A lot was made of the Huskies' new offense coming into the season.
After four seasons in the offensive dark ages under Rob Ambrose, when the team was forced to read their stone tablet playbooks by candle light, UConn was finally going to rejoin the rest of the nation in the 21st Century. And Joe Moorhead was the one who was supposed to lead us to salvation.
Not only did the former Akron coach know what a forward pass was, he knew how to employ it: In 2008, his second with full control of the offense, Moorhead guided the Zips to the nation's 46th-best passing offense and the 36th-best scoring offense.
Throw in a four-star receiver with SEC speed, a QB that transferred from Notre Dame and a stable of quality backs, and the Huskies' offense had the chance to be potent and, most importantly, different.
But in the debut of Moorhead's "multiple no-huddle" attack, the only thing different was the name. The results, unfortunately, were starkly similar to last season:
Offensive numbers against Ohio, 2008 avgs.
Some of the expectations of the new offense were probably outrageous; every one was so thrilled that the team was actually going to change following last year's debacle, we expected an offensive revolution when Edsall was only thinking minor adjustments (i.e. going no-huddle). Eventually, people began throwing terms like "spread" around, when that was so far from the truth. (I thought I spotted some "Pistol" formations, though.) And with Edsall in charge, perhaps we should have been more realistic.
So, in that sense, we probably would have come away from Saturday's game disappointed no matter what.
But the one thing Moorhead and Edsall did promise was balance. And there was none of that in Ohio.
As the chart above indicates, the Huskies' pass/rush ratio was almost the same as last year. To be fair, the ground game was just as good Saturday with the two-headed monster of Jordan Todman and Andre Dixon as it was last year with the NCAA's best running back (statistically). But the QB play, as well as the coaching staff's willingness to throw, was right in line with last year. And that similarity is not one to be proud of.
And in an almost throwaway comment in his Tuesday presser blog post, Desmond Conner noted that things might not change anytime soon.
"Balance is yards to him not run/pass."
That's not what balance means, Randy.
But if I were Edsall or Moorhead, I probably would have limited the number of passes on Saturday, too.

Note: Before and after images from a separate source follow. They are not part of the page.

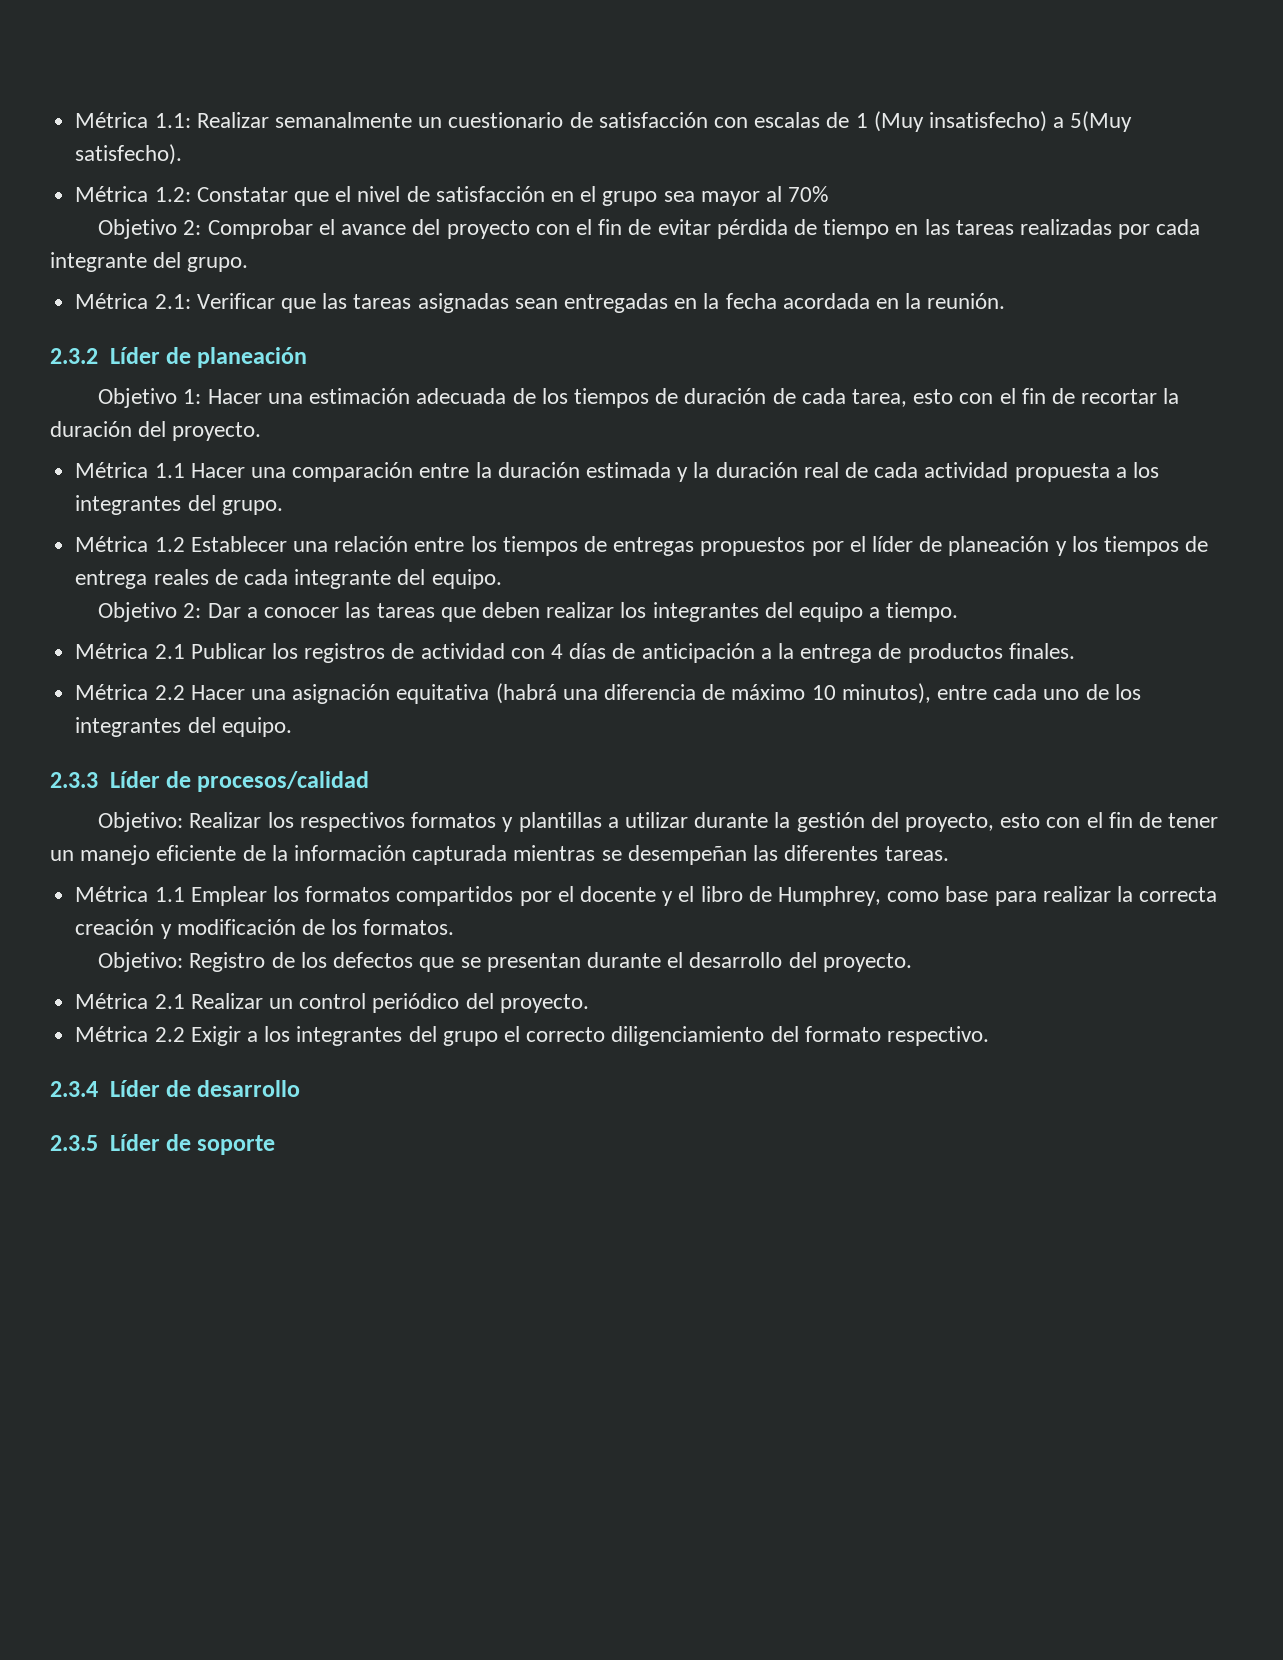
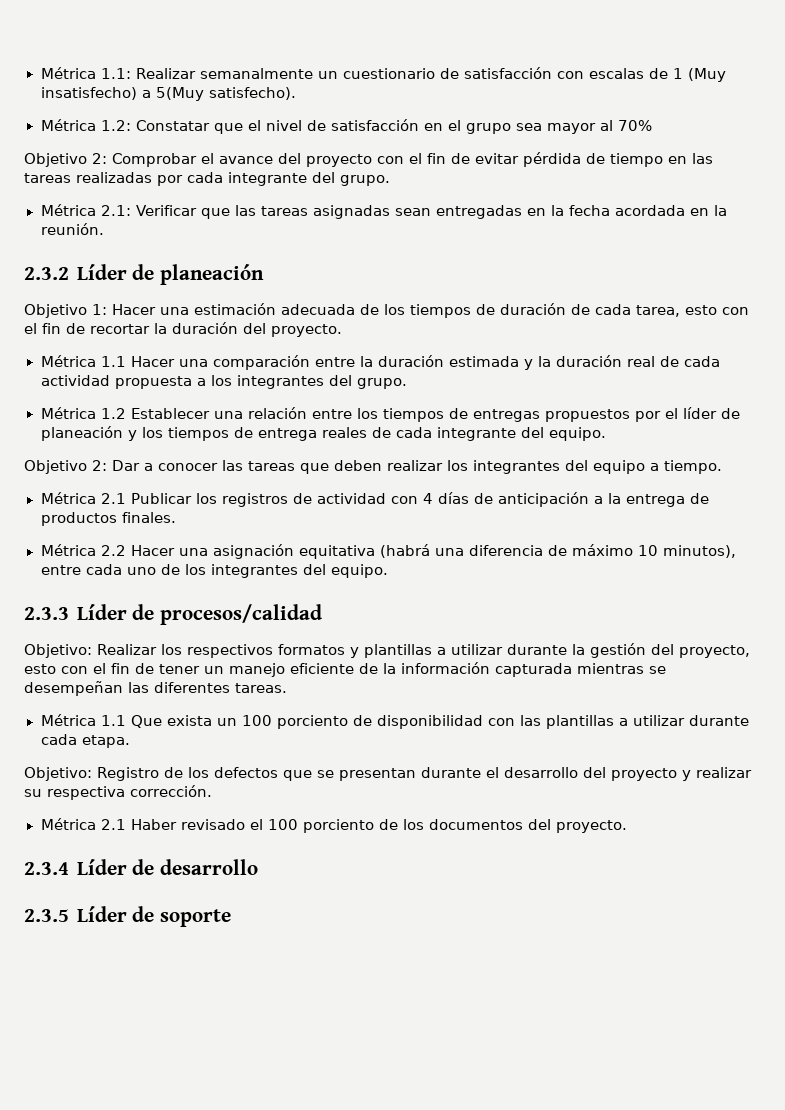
- Métrica 1.1 Emplear los formatos compartidos por el docente y el libro de Humphrey, como base para realizar la correcta creación y modificación de los formatos.
+ Métrica 1.1 Que exista un 100 porciento de disponibilidad con las plantillas a utilizar durante cada etapa.
- Objetivo: Registro de los defectos que se presentan durante el desarrollo del proyecto.
- Métrica 2.1 Realizar un control periódico del proyecto.
- Métrica 2.2 Exigir a los integrantes del grupo el correcto diligenciamiento del formato respectivo.
+ Objetivo: Registro de los defectos que se presentan durante el desarrollo del proyecto y realizar su respectiva corrección.
+ Métrica 2.1 Haber revisado el 100 porciento de los documentos del proyecto.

Even more depressing than the play-calling was the play of Zach Frazer, who filled Tyler Lorenzen's shoes quite nicely, finishing the day with 127 yards, two TDs and three Ints. As previously noted, Frazer didn't have much help from his receivers, which dropped and bobbled even simple catches all day. But his passes also sailed high and wide all night. Even in his biggest throw of the game, a 35-yard pass to Brad Kanuch in the end zone, was pretty rough: Kanuch had his man beat with no over-the-top help, but Frazer underthrew him a bit, forcing Kanuch to stop and fall to his knees just inside the goal line.
That's being picky, sure. But it was also far from encouraging, and only leaves a glaring question heading into Week 2: If Frazer struggles to hit wide-open receivers in stride against Ohio, what's going to happen when conference play starts?
Most are willing to cut Frazer some slack considering this was his first season as the No. 1 guy in a brand new offseason. And I understand that. But he played significant minutes in three games last season. This isn't some completely green QB.
And I would have been able to deal with a poor statistical night. That would have been fine considering the circumstances: first game, first road game, new offense, etc. But he made every pass he threw look difficult, and not once showed anything that relieved any worries I had about him heading into the season.
I'm not willing to give up. Not yet. But if these trends continue, I may be hopping of the Frazer bandwagon in the very near future.
And despite what's been said and the numbers from last game, I actually have faith in Moorhead, too.
His play-calling was very Ambrose-tastic. But the new OC has said that the offense would have "multiple" looks and would change formations, style, personnel, etc., based on what the defense was showing.
From a Conner preseason feature:
"You just don't want to pigeonhole yourself into saying, 'Hey, we're going to line up every play, every game and be four wide receivers and one running back.' There are situations or games that dictate whether you're going to need to use more of one grouping or one formation than another. A team may defend the four-wide set real well in one game and the two-back, one tight end set not so well. We want to take advantage of the defense's weakness. The next week they may not defend four wides well but defend the pro set well. Multiple allows you to take advantage of the defense's weaknesses and be aggressive."
Based on last year's numbers, the way to attack the Bobcats' D was on the ground. Ohio finished 81st in run defense and 51st in pass efficiency defense a season ago. And with seven returning starters on defense, no new tape to watch, a veteran offensive line and two potential all-conference backs, you have to think the team felt that was the best approach, too.
So perhaps it was just this game, just this team. Perhaps Moorhead will see something in the Tar Heels' D and completely flip the script. Maybe he'll deploy five wides and sling it around the field all game.
Then again, that type of wishful thinking kind of got us into this mess in the first place.